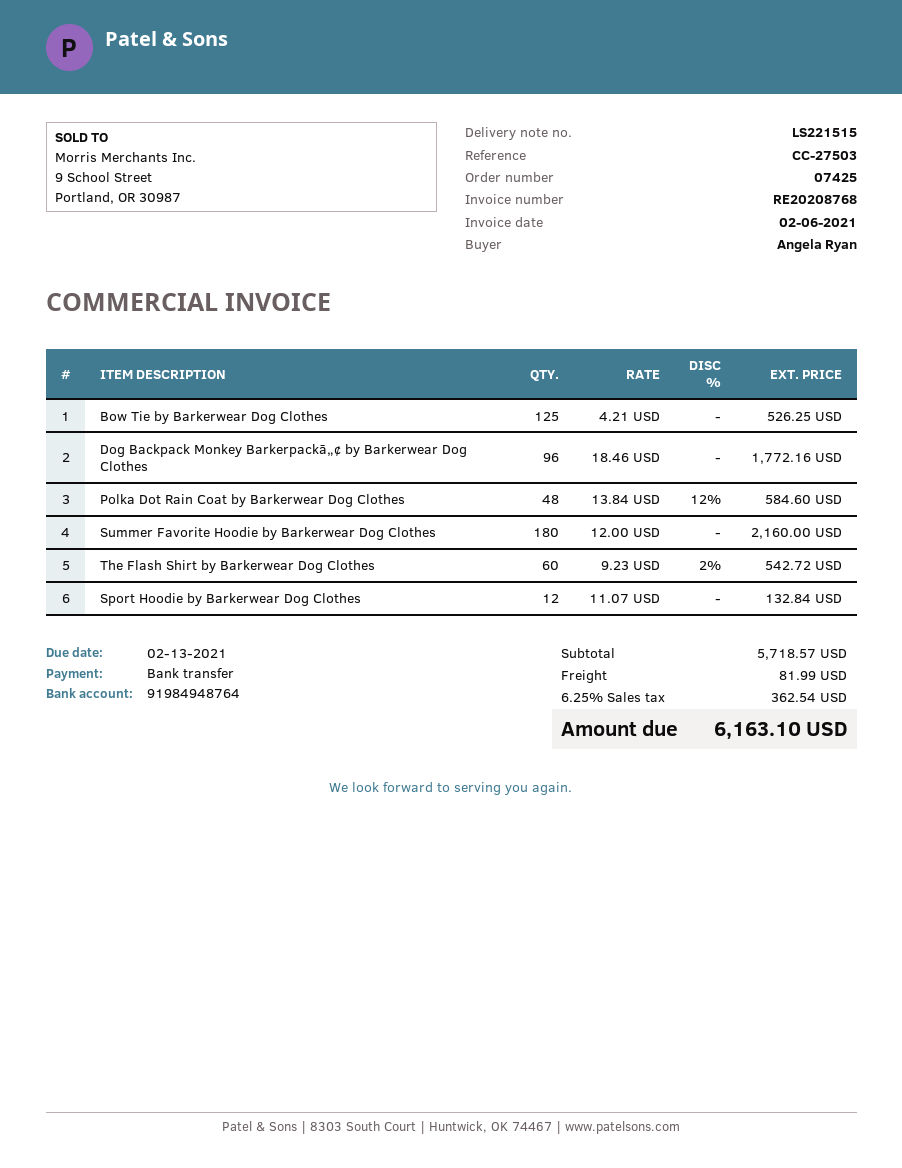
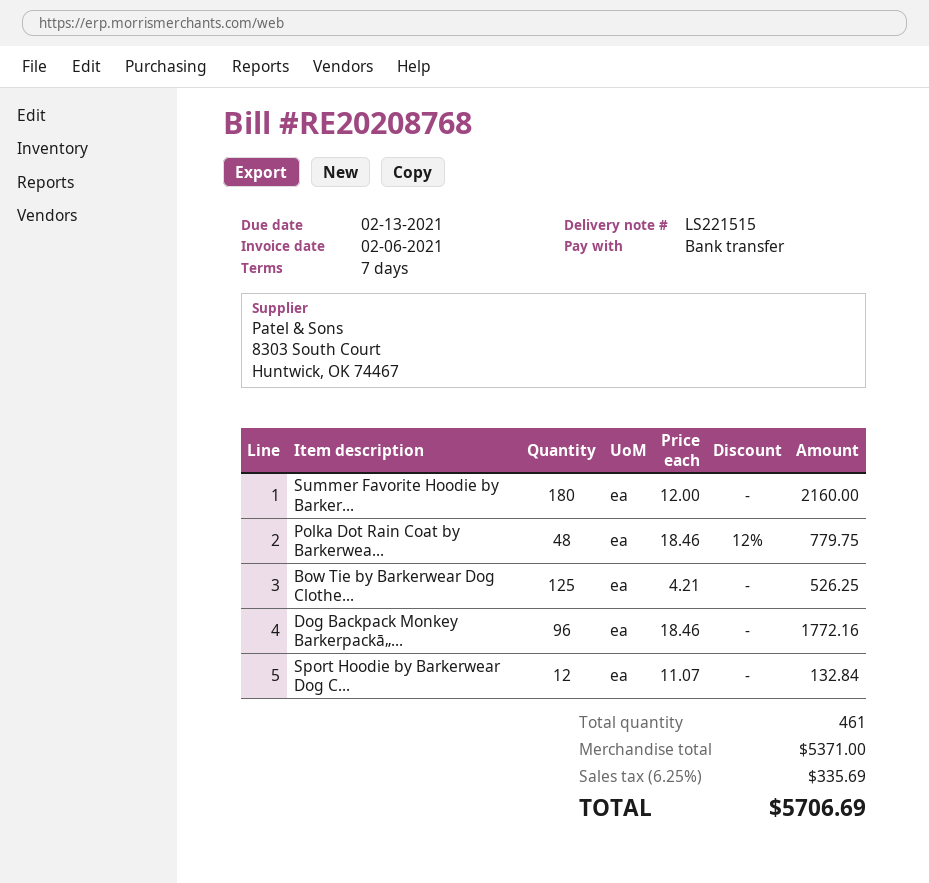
Polka Dot Rain Coat by Barkerwear Dog Clothes: 48 x 13.84 - 12% = 584.60 -> 48 x 18.46 - 12% = 779.75
The Flash Shirt by Barkerwear Dog Clothes: 60 x 9.23 - 2% = 542.72 -> none
subtotal: 5718.57 -> 5371.00
shipping: 81.99 -> none
tax: 6.25% = 362.54 -> 6.25% = 335.69
total: 6163.10 -> 5706.69

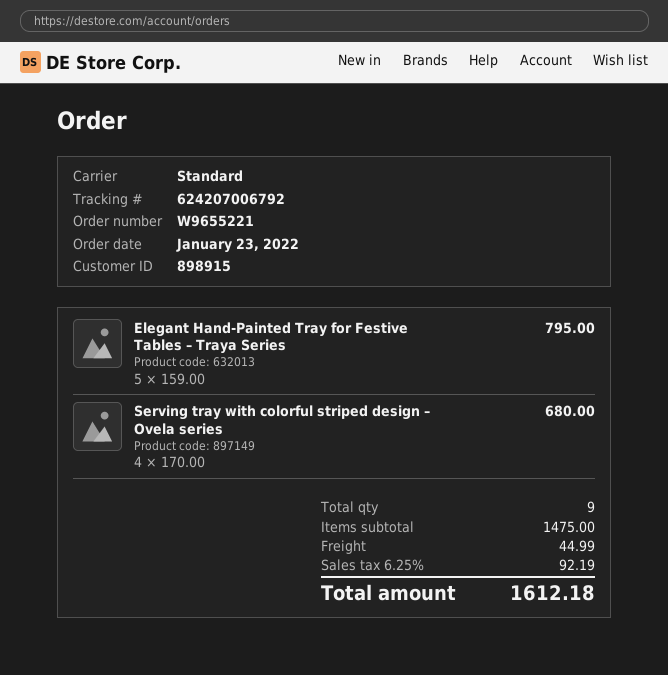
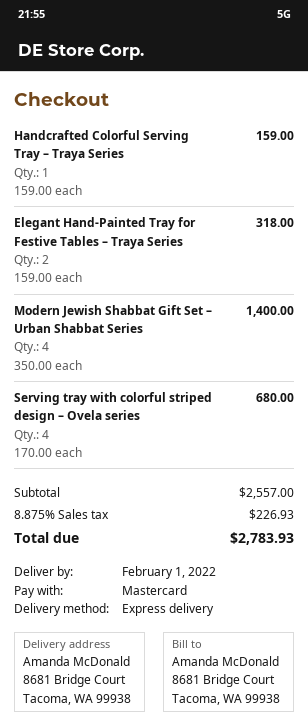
shipping method: standard -> express
Elegant Hand-Painted Tray for Festive Tables – Traya Series: 5 x 159.00 = 795.00 -> 2 x 159.00 = 318.00
Handcrafted Colorful Serving Tray – Traya Series: none -> 1 x 159.00 = 159.00
Modern Jewish Shabbat Gift Set – Urban Shabbat Series: none -> 4 x 350.00 = 1400.00
subtotal: 1475.00 -> 2557.00
shipping: 44.99 -> none
tax: 6.25% = 92.19 -> 8.875% = 226.93
total: 1612.18 -> 2783.93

• **Work to be completed**
Output nothing but the lines from the one containing "Handcrafted Colorful Serving" through the last line of the data, exactly as they stand.

• **Task answer**
Handcrafted Colorful Serving Tray – Traya Series: none -> 1 x 159.00 = 159.00
Modern Jewish Shabbat Gift Set – Urban Shabbat Series: none -> 4 x 350.00 = 1400.00
subtotal: 1475.00 -> 2557.00
shipping: 44.99 -> none
tax: 6.25% = 92.19 -> 8.875% = 226.93
total: 1612.18 -> 2783.93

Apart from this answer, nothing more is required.